• **Task to complete**
Your task is to copy the records that follow exactly, minus any images.

• **Dataset extract**

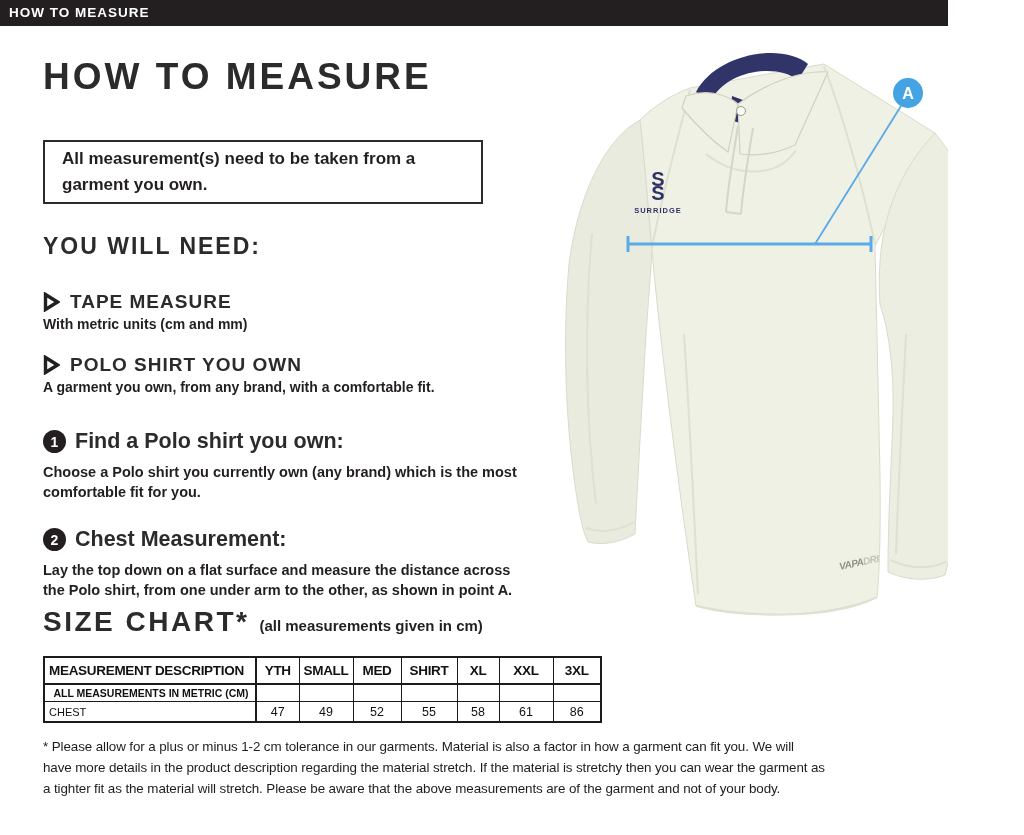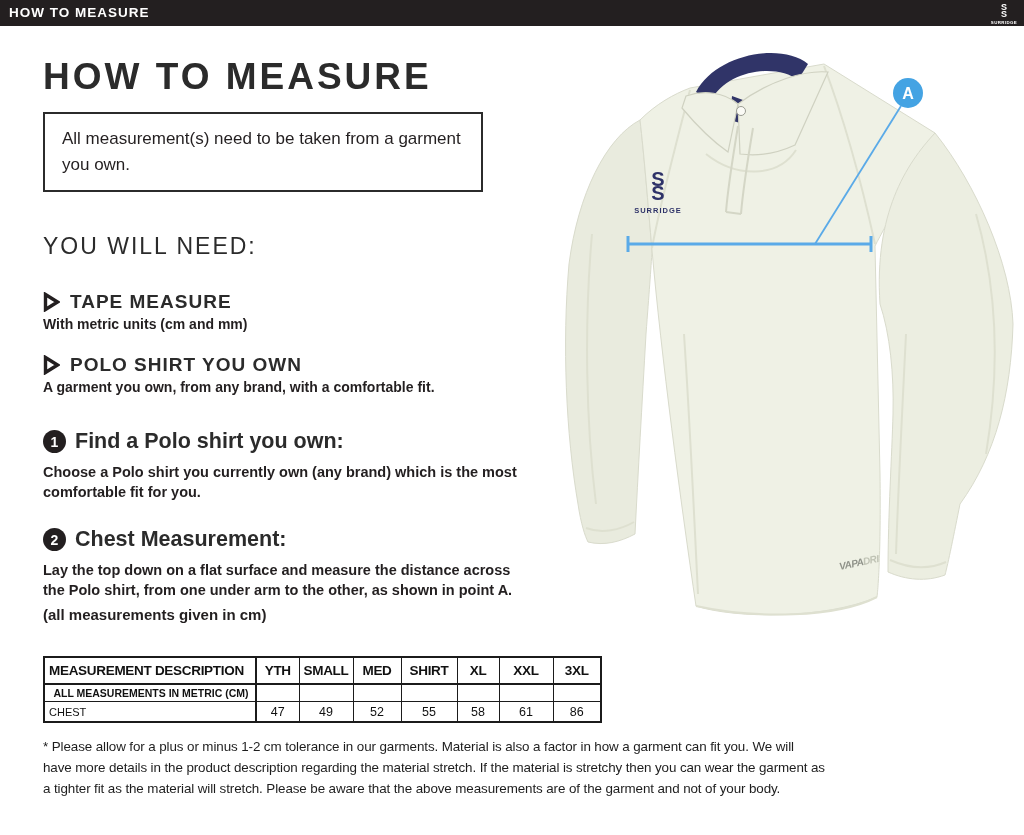--- a/index.html
+++ b/index.html
@@ -4,7 +4,7 @@
 <style>
   html,body{margin:0;padding:0;background:#fff;}
   .canvas{
-    position:relative;width:1024px;height:835px;overflow:hidden;background:#fff;
+    position:relative;width:948px;height:835px;overflow:hidden;background:#fff;
     font-family:"Liberation Sans",sans-serif;color:#231f20;
   }
   

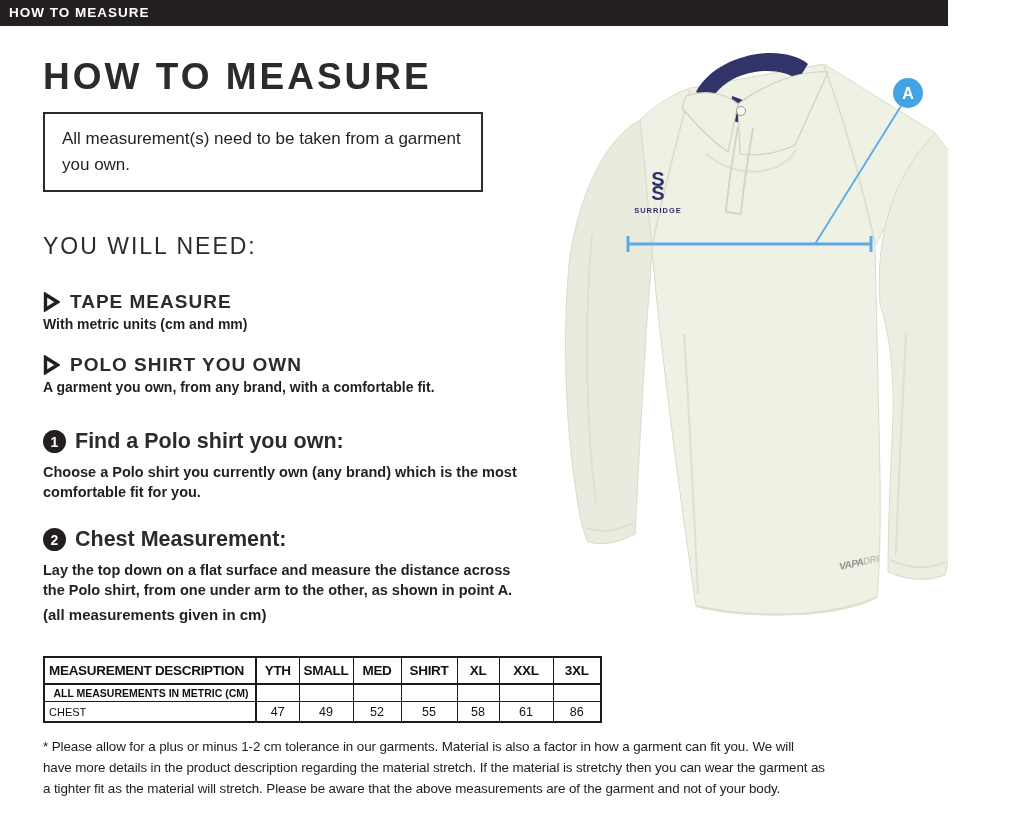--- a/index.html
+++ b/index.html
@@ -22,9 +22,9 @@
     font-size:37px;font-weight:bold;letter-spacing:3px;color:#2b2b2b;white-space:nowrap;
   }
   .notice-box{
-    position:absolute;left:43px;top:112px;width:402px;
-    border:2px solid #2b2b2b;padding:12px 17px;
-    font-size:17px;font-weight:normal;line-height:26px;color:#231f20;
+    position:absolute;left:43px;top:140px;width:402px;
+    border:2px solid #2b2b2b;padding:4px 17px;
+    font-size:17px;font-weight:bold;line-height:26px;color:#231f20;
   }
   .ywn-heading{
     position:absolute;left:43px;top:233px;margin:0;

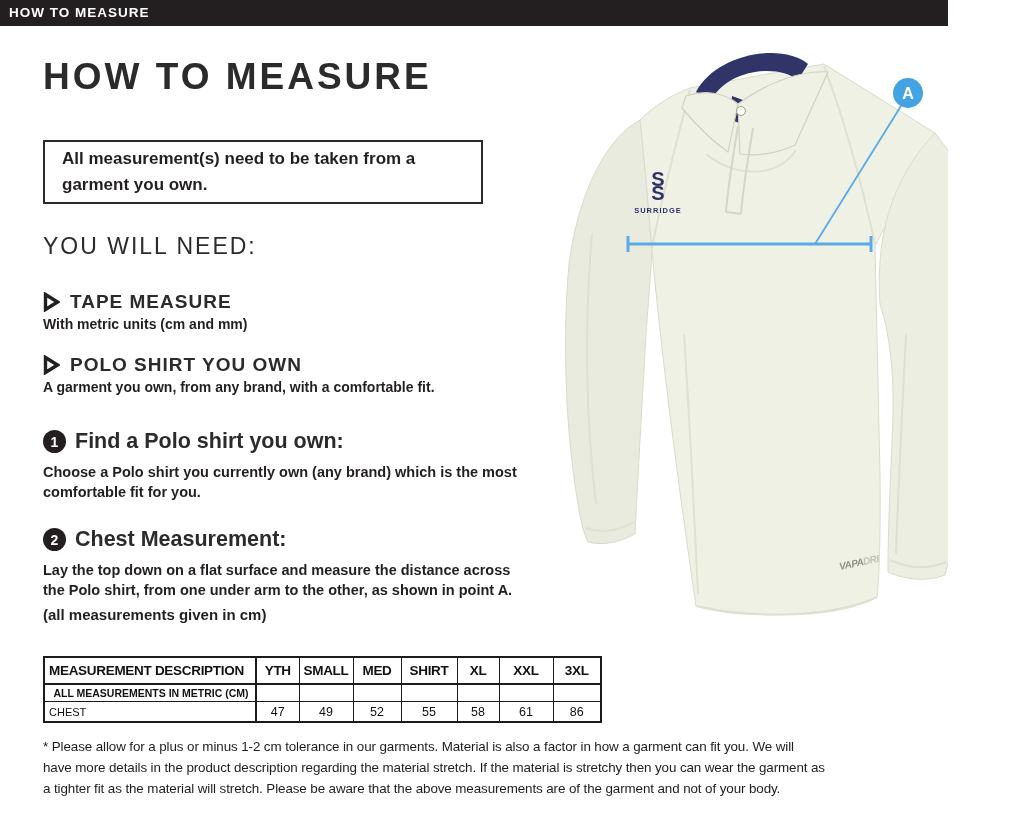--- a/index.html
+++ b/index.html
@@ -28,7 +28,7 @@
   }
   .ywn-heading{
     position:absolute;left:43px;top:233px;margin:0;
-    font-size:23px;font-weight:normal;letter-spacing:2px;color:#2b2b2b;white-space:nowrap;
+    font-size:23px;font-weight:bold;letter-spacing:2px;color:#2b2b2b;white-space:nowrap;
   }
   .need-item{position:absolute;left:43px;}
   .need-item.n0{top:291px;}

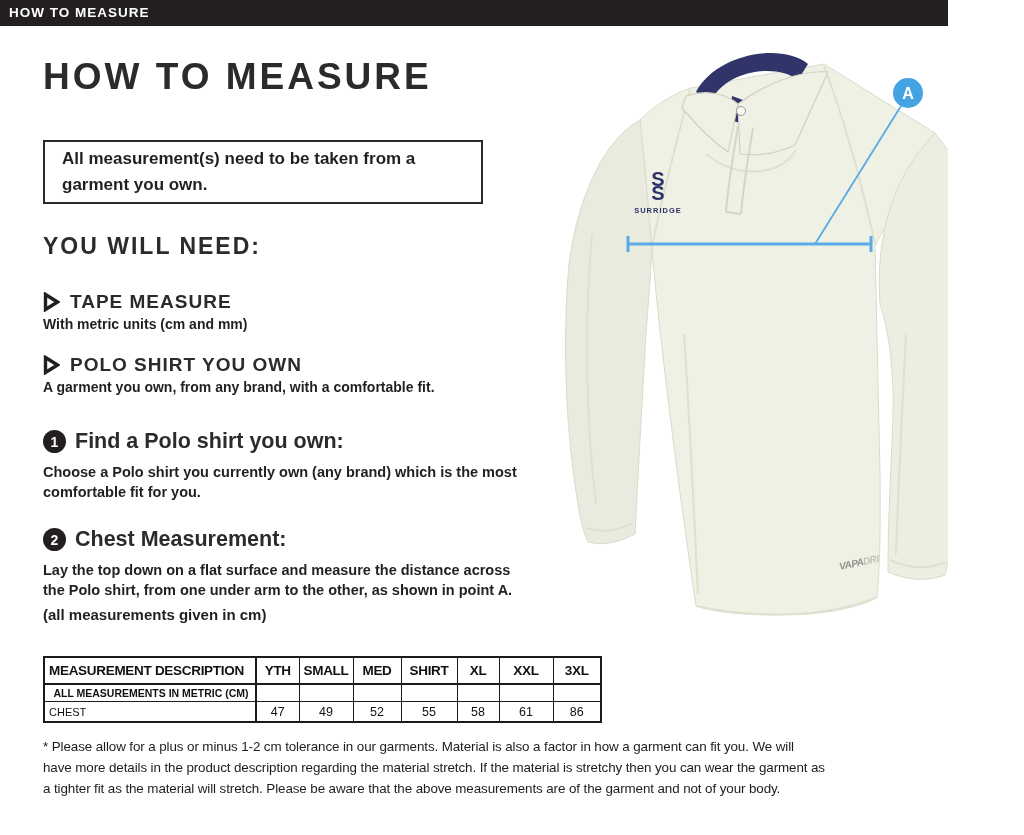--- a/index.html
+++ b/index.html
@@ -135,6 +135,7 @@
   </div>
 
   <div class="sc-heading-row">
+    <h2 class="sc-heading">SIZE CHART*</h2>
     <span class="sc-note">(all measurements given in cm)</span>
   </div>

• **Written answer**
--- a/index.html
+++ b/index.html
@@ -4,7 +4,7 @@
 <style>
   html,body{margin:0;padding:0;background:#fff;}
   .canvas{
-    position:relative;width:1024px;height:835px;overflow:hidden;background:#fff;
+    position:relative;width:948px;height:835px;overflow:hidden;background:#fff;
     font-family:"Liberation Sans",sans-serif;color:#231f20;
   }
   

--- a/index.html
+++ b/index.html
@@ -22,9 +22,9 @@
     font-size:37px;font-weight:bold;letter-spacing:3px;color:#2b2b2b;white-space:nowrap;
   }
   .notice-box{
-    position:absolute;left:43px;top:112px;width:402px;
-    border:2px solid #2b2b2b;padding:12px 17px;
-    font-size:17px;font-weight:normal;line-height:26px;color:#231f20;
+    position:absolute;left:43px;top:140px;width:402px;
+    border:2px solid #2b2b2b;padding:4px 17px;
+    font-size:17px;font-weight:bold;line-height:26px;color:#231f20;
   }
   .ywn-heading{
     position:absolute;left:43px;top:233px;margin:0;

--- a/index.html
+++ b/index.html
@@ -28,7 +28,7 @@
   }
   .ywn-heading{
     position:absolute;left:43px;top:233px;margin:0;
-    font-size:23px;font-weight:normal;letter-spacing:2px;color:#2b2b2b;white-space:nowrap;
+    font-size:23px;font-weight:bold;letter-spacing:2px;color:#2b2b2b;white-space:nowrap;
   }
   .need-item{position:absolute;left:43px;}
   .need-item.n0{top:291px;}

--- a/index.html
+++ b/index.html
@@ -135,6 +135,7 @@
   </div>
 
   <div class="sc-heading-row">
+    <h2 class="sc-heading">SIZE CHART*</h2>
     <span class="sc-note">(all measurements given in cm)</span>
   </div>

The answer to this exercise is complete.